Pois é, acontece a muitos. Aconteceu-me a mim também. Nunca
pensei que chegasse o dia em que diria estas palavras: a minha mãe não é a
pessoa que eu sempre pensei que fosse!
Pois que fui à conservatória civil levantar o Cartão do Cidadão
de senhora minha Momi.
“Confirme se está tudo bem no cartão de senhora sua mãe”,
diz-me a gentil funcionária.
“Errr, pois… não está. O nome de senhora minha mãe está
incompleto. Falta-lhe o apelido”.
Ora confirma aqui, ora confirma ali e vai-se a ver e aquando
da feitura do cartão, naquela mesma conservatória, senhora minha Momi assinou o
papel com o nome incompleto, como que a dizer: “Está tudo bem por aqui, faça-se
o meu cartão mesmo assim que eu agora não trouxe os óculos e não vejo letras
miudinhas”.
Então e agora, penso eu? Lá vai ela ter que vir para aqui
outra vez, marca-se mas é já isto para amanhã para fazer um novo que isto tem
que ser remediado, não vai a mulher andar com o nome incompleto, e deixa-me cá
ver como é que faço com o puto, se calhar fica com o meu pai porque amanhã… “Mas
olhe que na certidão de nascimento da sua mãe não consta o apelido. Nem qualquer
averbamento a dizer que adotou o nome do marido.”
Silêncio….
“Pode repetir? Não estou a perceber…”
Resumindo: senhora minha Momi toda a vida se chamou Momi da
Silva Santos Smith (chamemos-lhe assim). Momi da Silva Santos de seus pais,
Smith do marido. Pois que não.
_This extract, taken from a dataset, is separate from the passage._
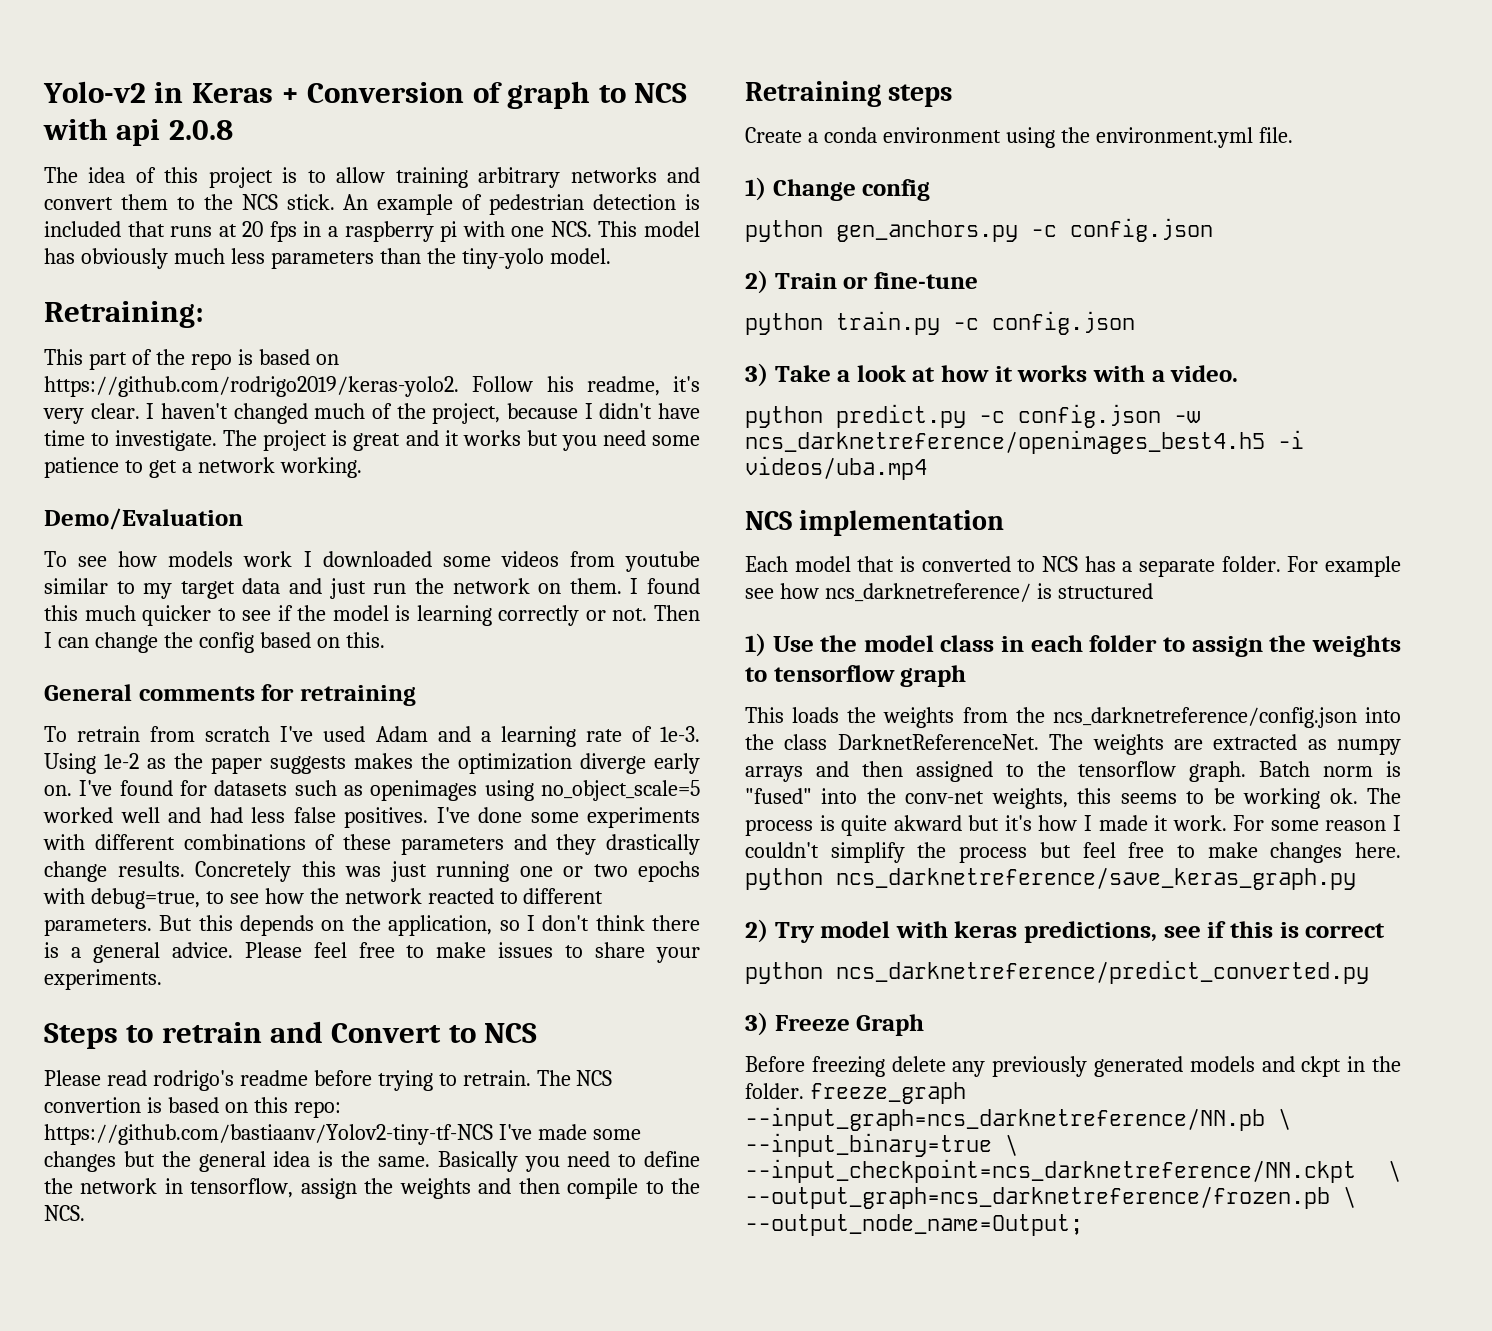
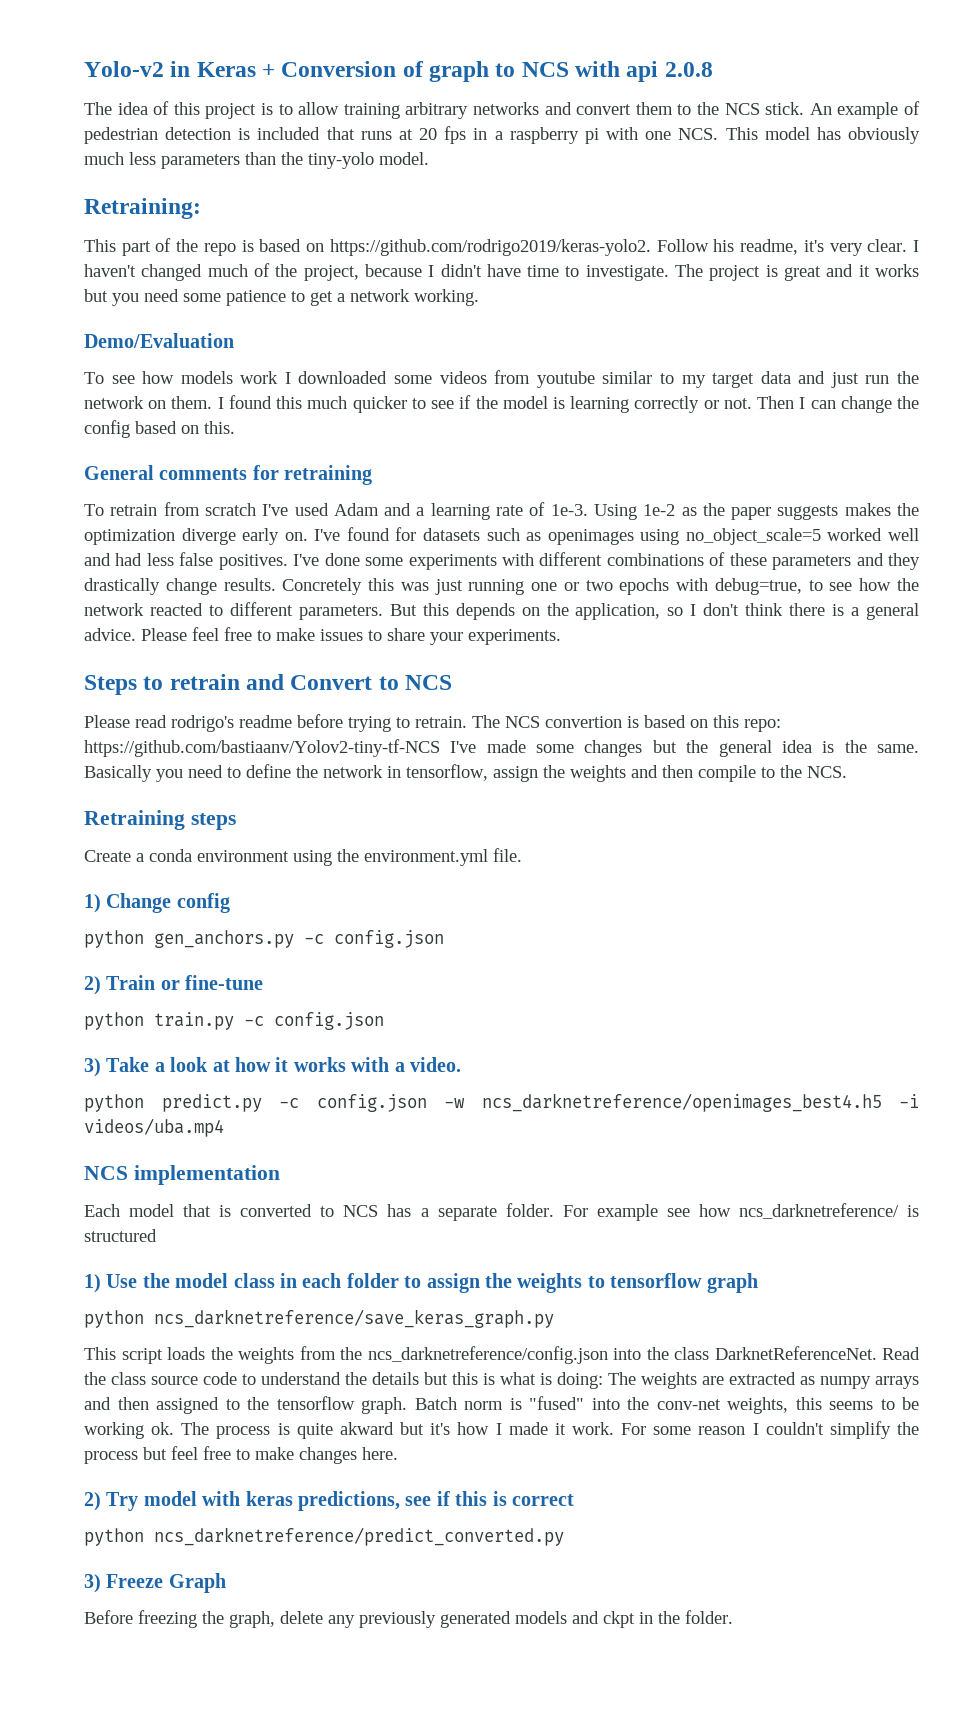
[745,707,784,723] // This -> [84,1309,554,1328] [84,1347,163,1364] // python ncs_darknetreference/save_keras_graph.py // This script
(1039, 742) none -> [882,1347,920,1360] [84,1372,603,1389] Read the class source code to understand the details but this is what is doing:
[745,867,1356,890] python ncs_darknetreference/save_keras_graph.py -> (398, 1453) none
(885, 1066) none -> [202,1611,275,1628] the graph,
[809,1082,966,1104] [745,1107,1291,1131] [745,1133,1018,1157] [745,1159,1401,1183] [745,1186,1356,1209] [745,1214,1083,1236] freeze_graph --input_graph=ncs_darknetreference/NN.pb \ --input_binary=true \ --input_checkpoint=ncs_darknetreference/NN.ckpt \ --output_graph=ncs_darknetreference/frozen.pb \ --output_node_name=Output; -> (733, 1617) none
Que toda a vida se chamou apenas Momi da Silva
Santos porque nunca foi averbada a adoção do apelido aquando do casamento,
ocorrido por terras de África.
“Então mas… e o bilhete de identidade, o cartão de
contribuinte ou o cartão da segurança social que eu aqui tenho, todos com o
apelido Smith?”
“Tudo falso! São todos falsos!”
Moral da história: era uma vez um bilhete de identidade que
antigamente se fazia manualmente. A pessoa ia ao arquivo de identificação,
preenchia os papéis à mão e, calhando em sorte, tinha do outro lado uma pessoa
que confirmava tudo. Calhando em má sorte, levava a certidão de nascimento e a
certidão de casamento, preenchia e assinava tudo com o apelido novo e ninguém lhe dizia que não batia a bota com a perdigota
e vamos-lá-embora-que-há-mais-gente-para-atender! A partir daí, tem em sua mão
um documento falso, que cria todo um rol de renovações falsas e novos
documentos falsos.
Uma vez que tem que tratar desta alteração na conservatória civil
da terra que a viu nascer, senhora minha Momi diz que se calhar nem se vai dar ao trabalho
de fazer essa alteração e de pagar mais 15€ por um novo cartão e "deixa lá isso que agora vou fazer o almoço".
É bom que se dê a esse trabalho porque, resumidamente:
O meu cartão do cidadão diz que sou filha de senhora Momi da
Silva Santos Smith = FALSO!
A certidão de nascimento dos meus filhos diz que são netos
de senhora Momi da Silva Santos Smith = FALSOS!